Il 12 marzo 2000, a Genova, le puttane e i ministri, gli anarchici e i preti, gli scostumati e gli azzimati, gli anonimi e i famosi, si sono seduti l'uno accanto all'altro per salutare Fabrizio De André.
Nel suo nome hanno deposto le maschere sociali per ascoltare le canzoni di Fabrizio e per onorare la vita, la sua, di Fabrizio, e quella di tutti.

Non c'è stata pena anche se si piangeva, non c'è stata esibizione anche se era uno spettacolo, non c'è stata retorica anche se Genova intera salutava la partenza di un figlio.
Molti dei più importanti artisti italiani sono venuti a cantare Fabrizio.

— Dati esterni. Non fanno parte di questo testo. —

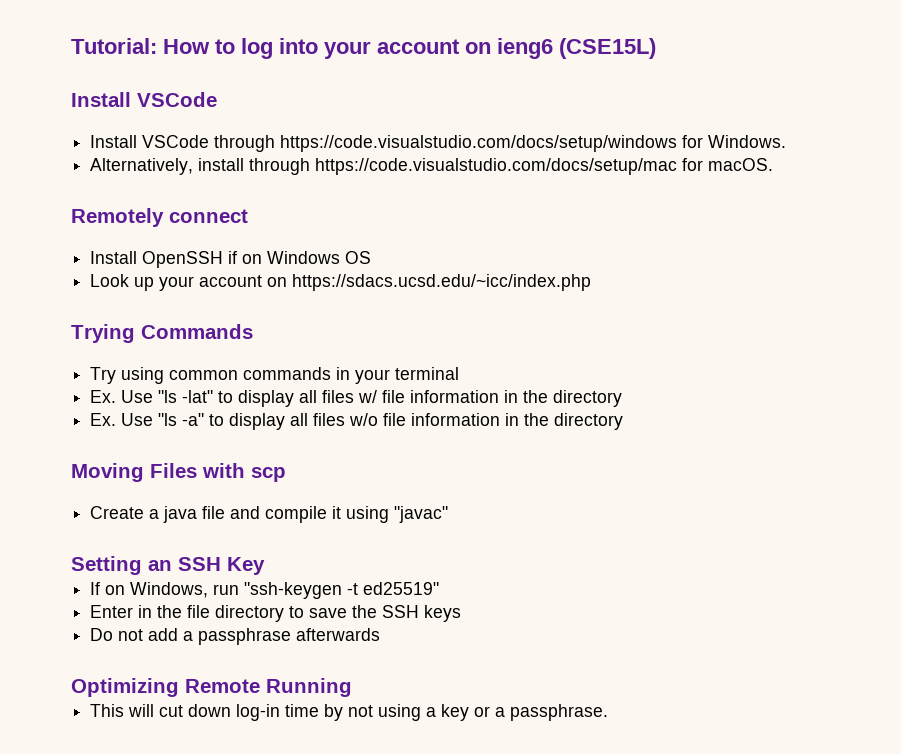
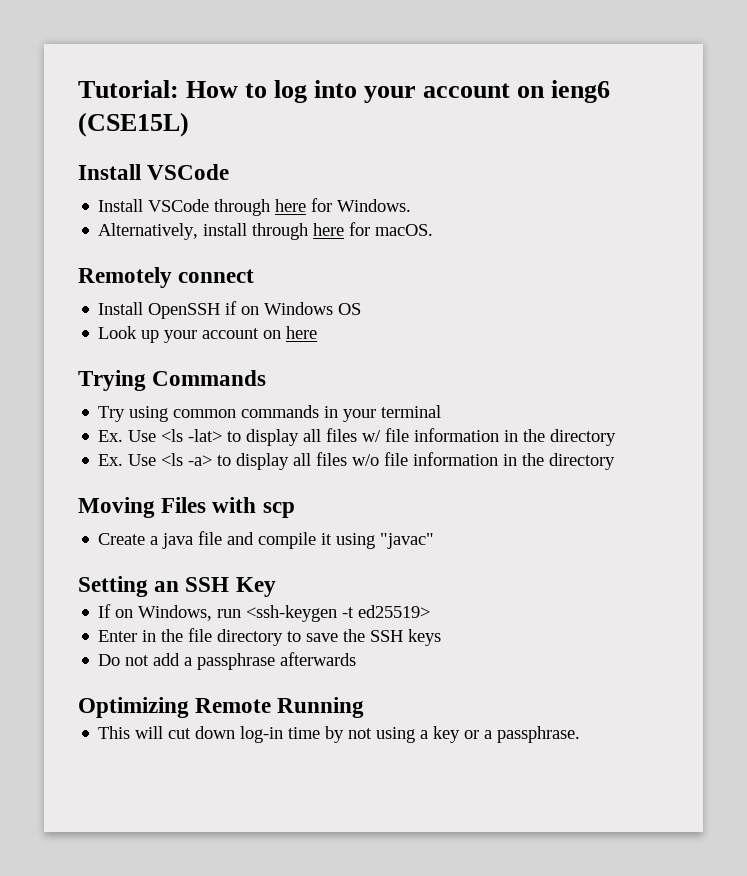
[280,135,678,152] https://code.visualstudio.com/docs/setup/windows -> [275,199,307,212] here
[315,158,678,175] https://code.visualstudio.com/docs/setup/mac -> [313,223,345,236] here
[292,274,592,291] https://sdacs.ucsd.edu/~icc/index.php -> [286,326,318,339] here
[158,390,214,403] "ls -lat" -> [161,429,223,442] <ls -lat>
[158,413,205,426] "ls -a" -> [161,453,213,466] <ls -a>
[244,582,440,599] "ssh-keygen -t ed25519" -> [246,605,431,622] <ssh-keygen -t ed25519>

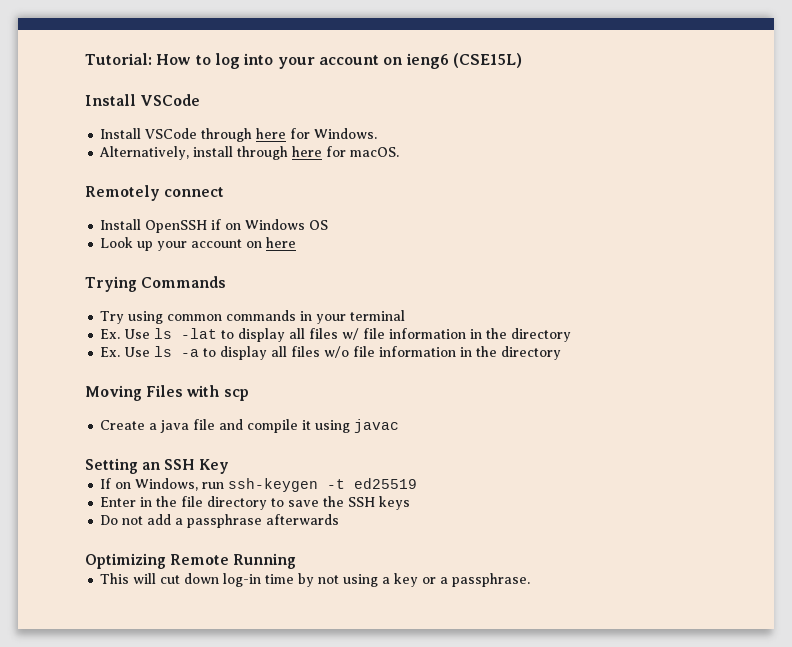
[161,429,223,442] <ls -lat> -> [154,328,218,339] ls -lat
[161,453,213,466] <ls -a> -> [154,346,200,357] ls -a
[380,533,435,549] "javac" -> [354,419,400,433] javac
[246,605,431,622] <ssh-keygen -t ed25519> -> [228,478,418,492] ssh-keygen -t ed25519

La scaletta e il nome in cartellone erano appena una traccia affettuosa, l'ordine discreto di una preghiera collettiva.
Nessuno ha spinto, nessuno ha detto "io", nessuno ha litigato, nessuno ha chiesto, nessuno ha imposto.

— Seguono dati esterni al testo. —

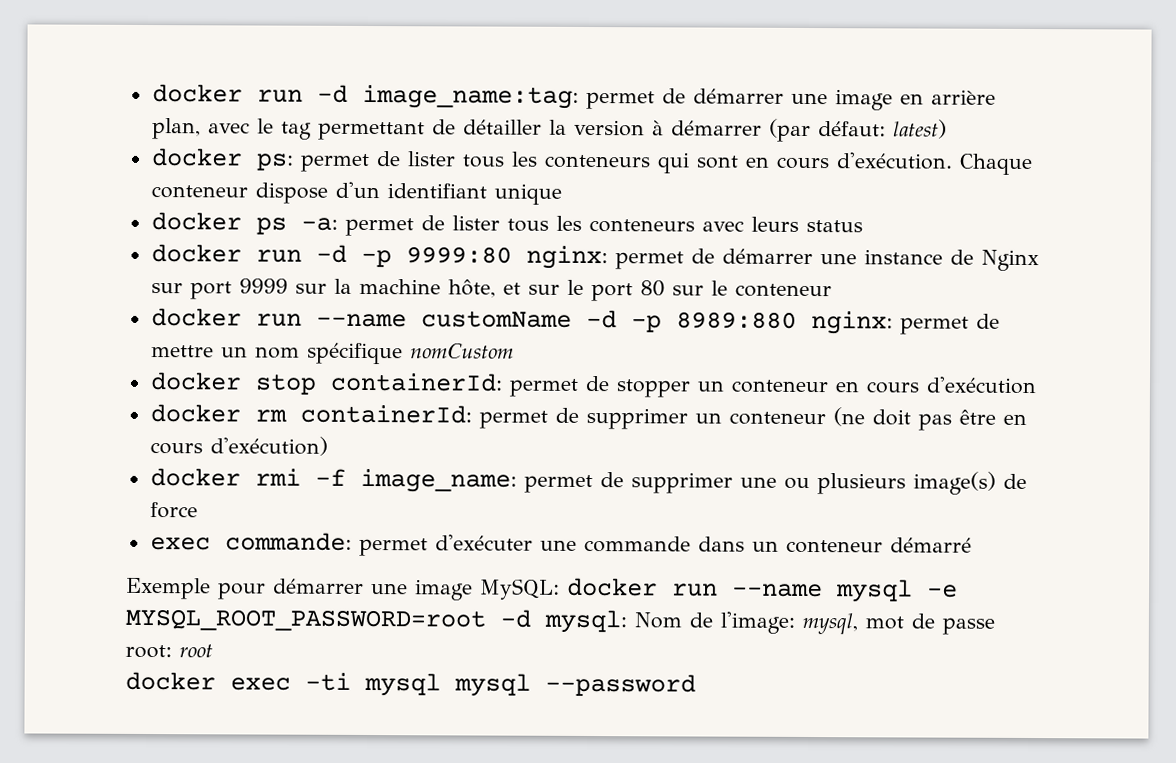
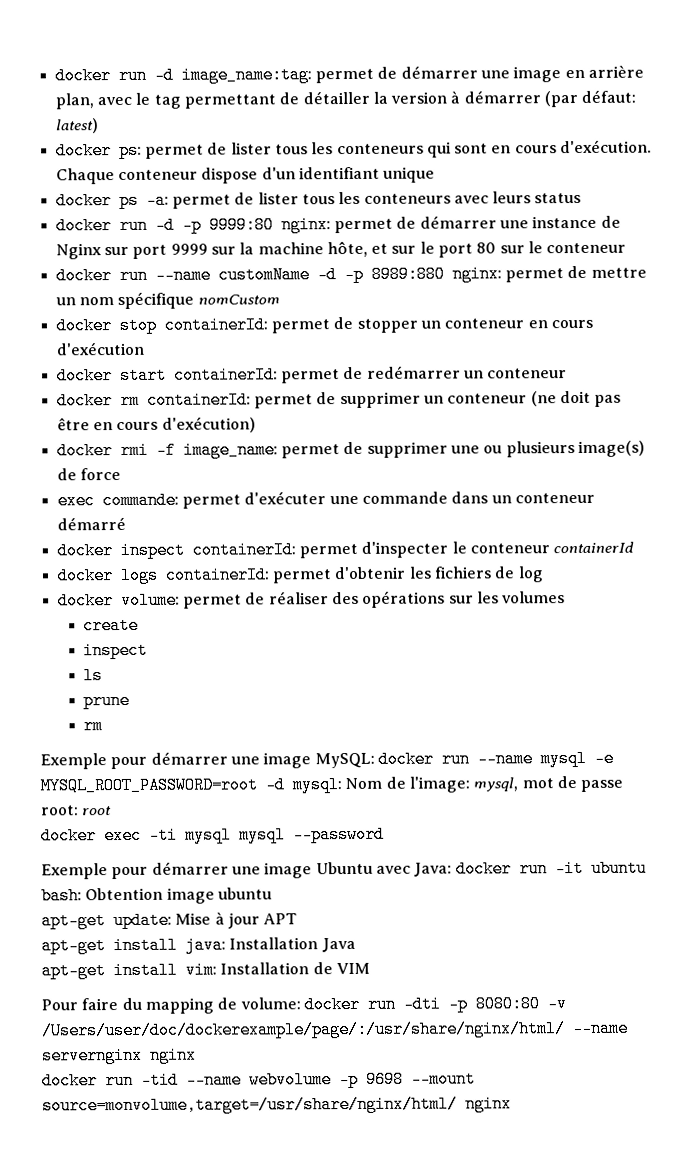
(1037, 385) none -> [56,365,568,385] // docker start containerId: permet de redémarrer un conteneur
(972, 545) none -> [56,541,635,560] [56,566,544,585] [57,590,566,610] [83,616,140,635] [83,641,149,660] [83,667,104,685] [83,691,131,710] [83,717,104,735] // docker inspect containerId: permet d'inspecter le conteneur containerId // docker logs containerId: permet d'obtenir les fichiers de log // docker volume: permet de réaliser des opérations sur les volumes // create // inspect // ls // prune // rm
(696, 685) none -> [41,859,647,880] [41,887,272,905] [41,911,298,930] [41,936,356,955] [41,961,370,980] [41,995,567,1014] [41,1019,629,1040] [42,1046,197,1065] [42,1070,476,1090] [42,1095,512,1115] // Exemple pour démarrer une image Ubuntu avec Java: docker run -it ubuntu bash: Obtention image ubuntu // apt-get update: Mise à jour APT // apt-get install java: Installation Java // apt-get install vim: Installation de VIM // Pour faire du mapping de volume: docker run -dti -p 8080:80 -v /Users/user/doc/dockerexample/page/:/usr/share/nginx/html/ --name servernginx nginx // docker run -tid --name webvolume -p 9698 --mount source=monvolume,target=/usr/share/nginx/html/ nginx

Tutti hanno dato. Tutti cantato...

Chi c'era, non dimenticherà la gentilezza, la poesia, l'orgogliosa cultura e la rispettosa timidezza. Gli impacci e le lacrime, l'allegria di saperlo mai davvero morto, i fiori, gli abbracci, gli sguardi, la musica.
La musica soprattutto...

Grazie a chi ha cantato, grazie a chi ha ascoltato e ascolterà.
Grazie a chi canterà Fabrizio di qui in poi, grazie a Fabrizio che si è fatto cantare da tutti.